Marathon hosts USABA national championships on Dec. 4
Nov. 23, 2011
For immediate release
Anyone looking for inspiration in the upcoming California International Marathon can find it in a small, impressive group of visually impaired runners.
For the third consecutive year, the CIM serves as the U.S. Association of Blind Athletes Marathon National Championships. A field of six marathoners and 12 relay runners is expected to vie for USABA honors on Dec. 4.
They’re fast. And their stories are compelling.
Amy McDonaugh, legally blind since she was 12, didn’t start running until two years ago. But in May the 34-year-old mother of three from Irmo, S.C. won the Flying Pig Marathon in Cincinnati in 2 hours, 58 minutes and 14 seconds.
Stephanie Timmer of Naperville, Ill., a silver medalist in the 400 and 1,500 meters at the 2010 U.S. Paralympics Championships, brings an amazing spirit to the marathon. The 44-year-old software designer, who lost her vision as she entered adulthood, is the driving force behind Premier Literacy, which aims to raise awareness of the increasing demand for digital literacy in school and at the workplace.
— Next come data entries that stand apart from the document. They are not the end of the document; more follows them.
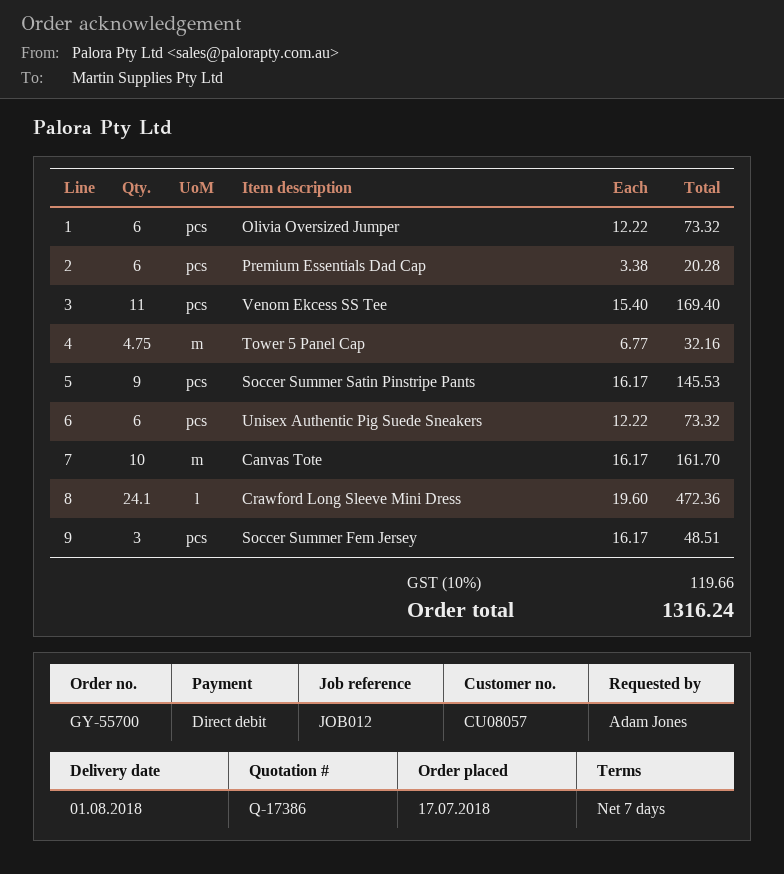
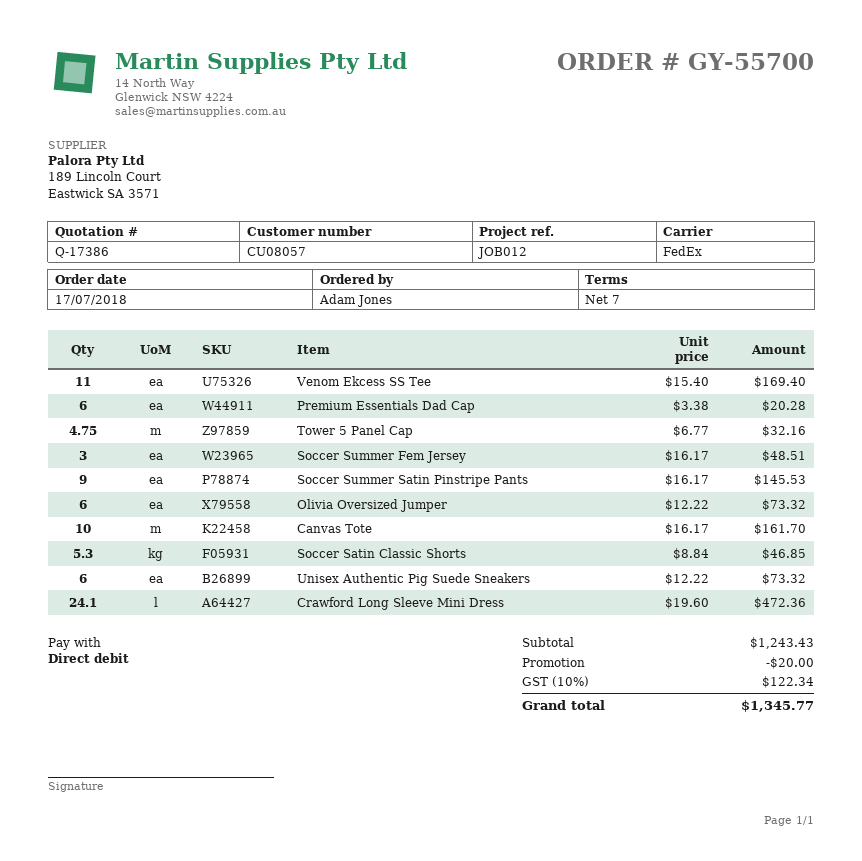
Soccer Satin Classic Shorts: none -> 5.3 x 8.84 = 46.85
discount: none -> 20.00
tax: 10% = 119.66 -> 10% = 122.34
total: 1316.24 -> 1345.77

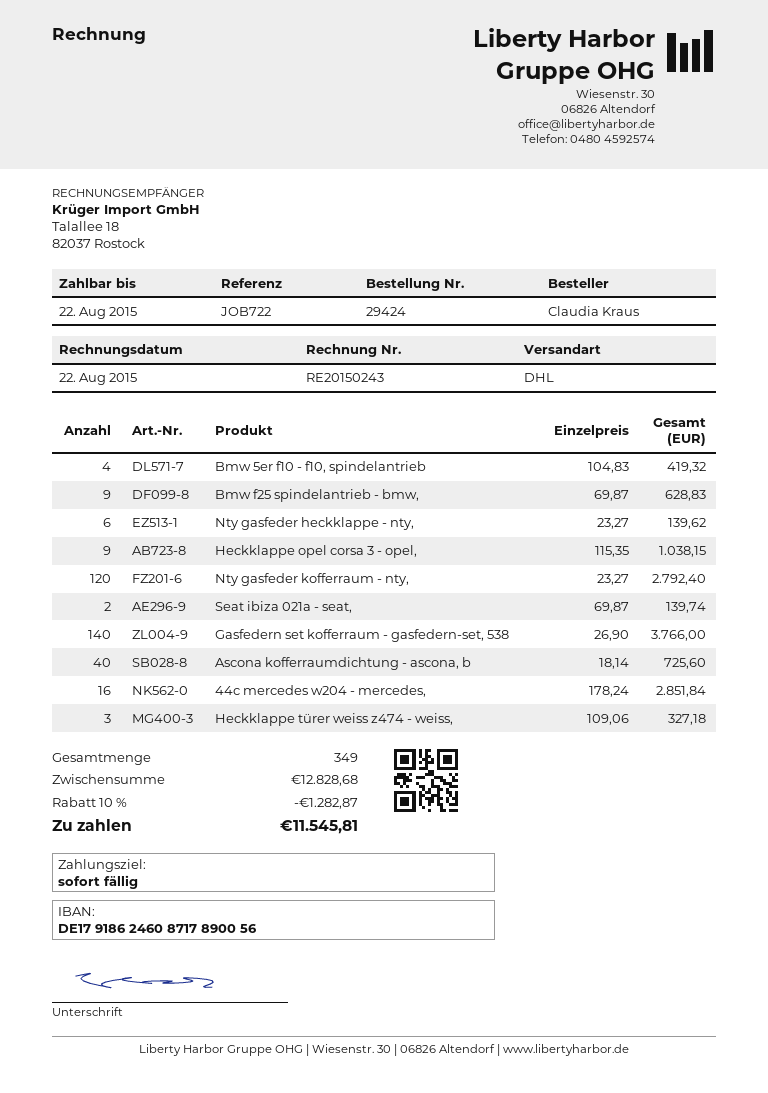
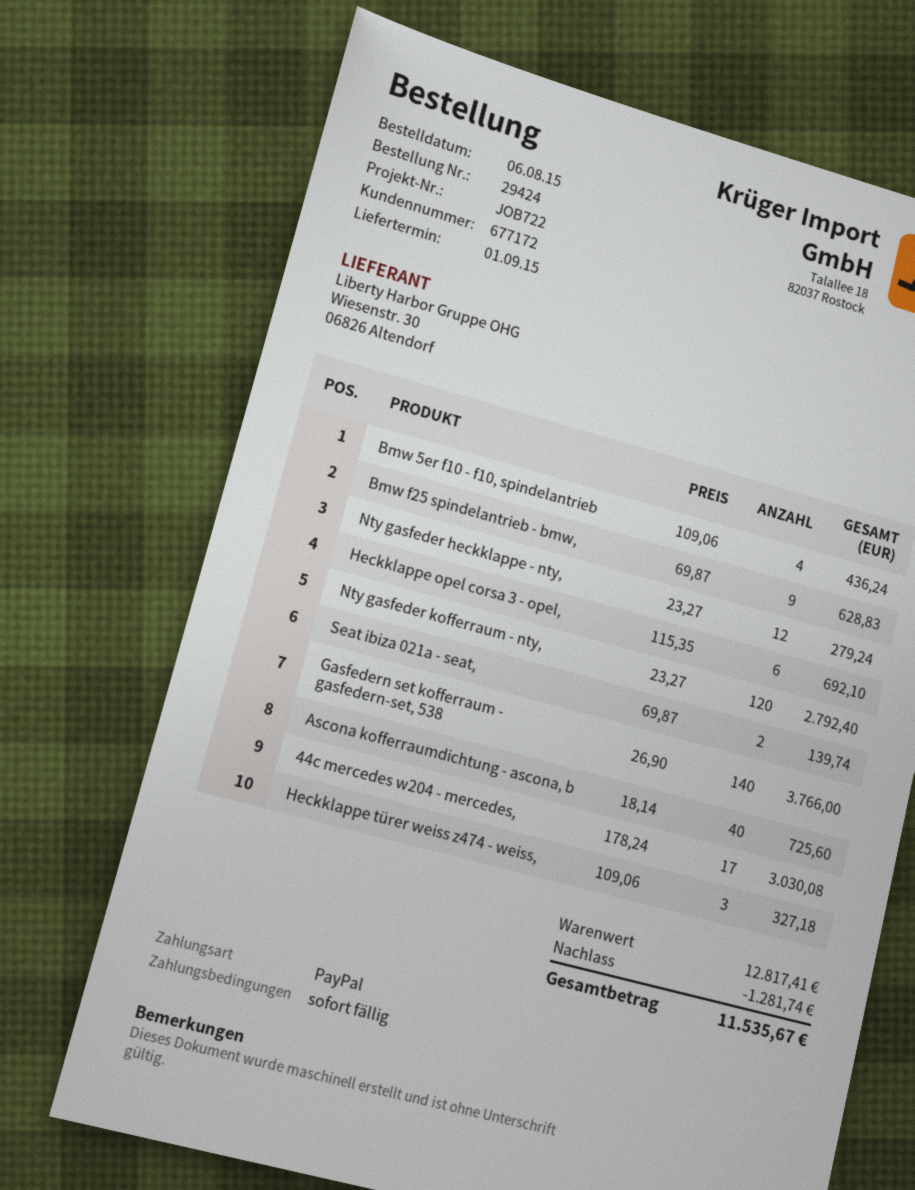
Bmw 5er f10 - f10, spindelantrieb: 4 x 104.83 = 419.32 -> 4 x 109.06 = 436.24
Nty gasfeder heckklappe - nty,: 6 x 23.27 = 139.62 -> 12 x 23.27 = 279.24
Heckklappe opel corsa 3 - opel,: 9 x 115.35 = 1038.15 -> 6 x 115.35 = 692.10
44c mercedes w204 - mercedes,: 16 x 178.24 = 2851.84 -> 17 x 178.24 = 3030.08
subtotal: 12828.68 -> 12817.41
discount: 1282.87 -> 1281.74
total: 11545.81 -> 11535.67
And then there’s Seattle’s Aaron Scheidies, who at 29 has overcome a hereditary eye condition that’s left him with 20 percent of normal sight to become a seven-time World triathlon champion. He’s shooting for a sub-2:50 marathon.
Rich Cardillo, the USABA’s Military Sports Program Coordinator, said his group aims to uplift others.
“Our whole purpose in life is to enhance the lives of individuals blind and visually impaired by promoting sport and physical activities,” he said. “Maybe we spark an interest in their continuing this when they go back home.
“We want everybody to have a great race.”
Cardillo said CIM officials have gone out of their way to make the USABA feel welcome in Sacramento.
“They have bent over backwards to allow us to come out and do this,” he said. “They’ve allowed us to use the VIP tent at the start. That’s a great thing to have.”
The visually impaired runners will use guides to help them navigate the 26.2-mile course from Folsom to the state Capitol.
Founded by the Sacramento Running Association, the CIM is presented by Kaiser Permanente.
The Sacramento Running Association is a non-profit organization dedicated to finding ways to encourage people of all ages and abilities to run. The SRA is committed to developing new, quality running events that appeal to a broad variety of runners.
SRA beneficiaries include the American River Parkway, youth fitness programs, local running venues and aspiring young runners.